Supplied data section start

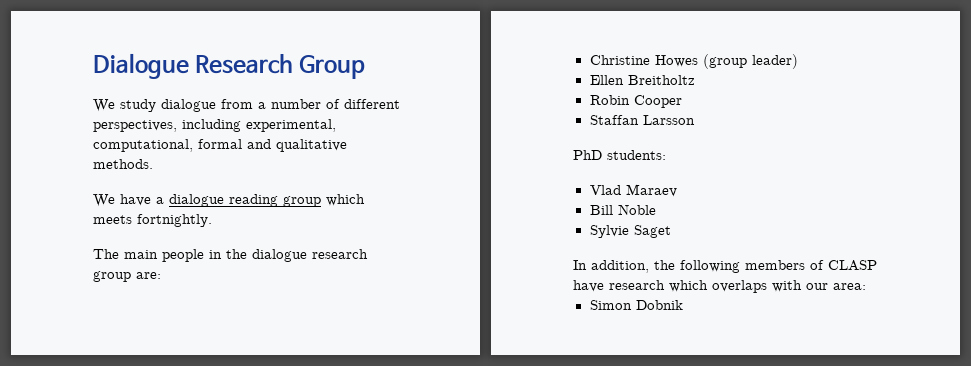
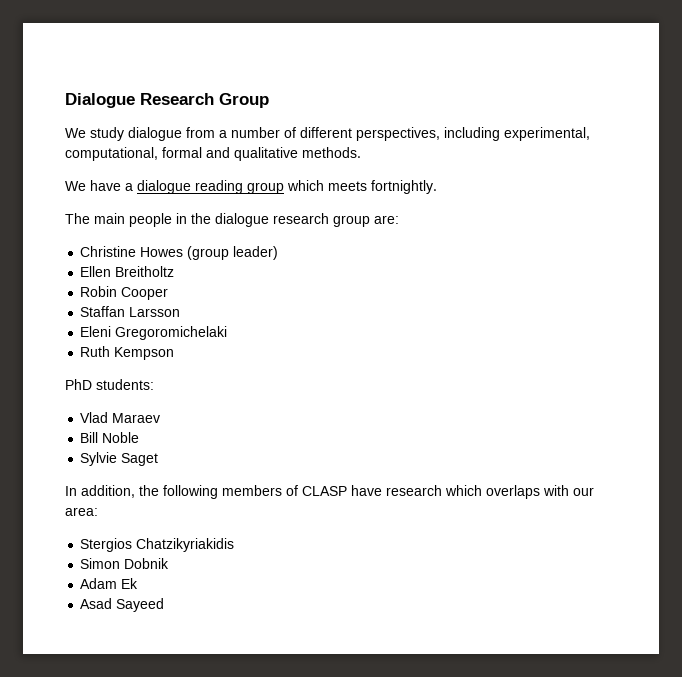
+ Eleni Gregoromichelaki
+ Ruth Kempson
+ Stergios Chatzikyriakidis
+ Adam Ek
+ Asad Sayeed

Supplied data section end

Reproduce the data exactly as it appears above. Pictures are to be left out.

Your solution |
+ Eleni Gregoromichelaki
+ Ruth Kempson
+ Stergios Chatzikyriakidis
+ Adam Ek
+ Asad Sayeed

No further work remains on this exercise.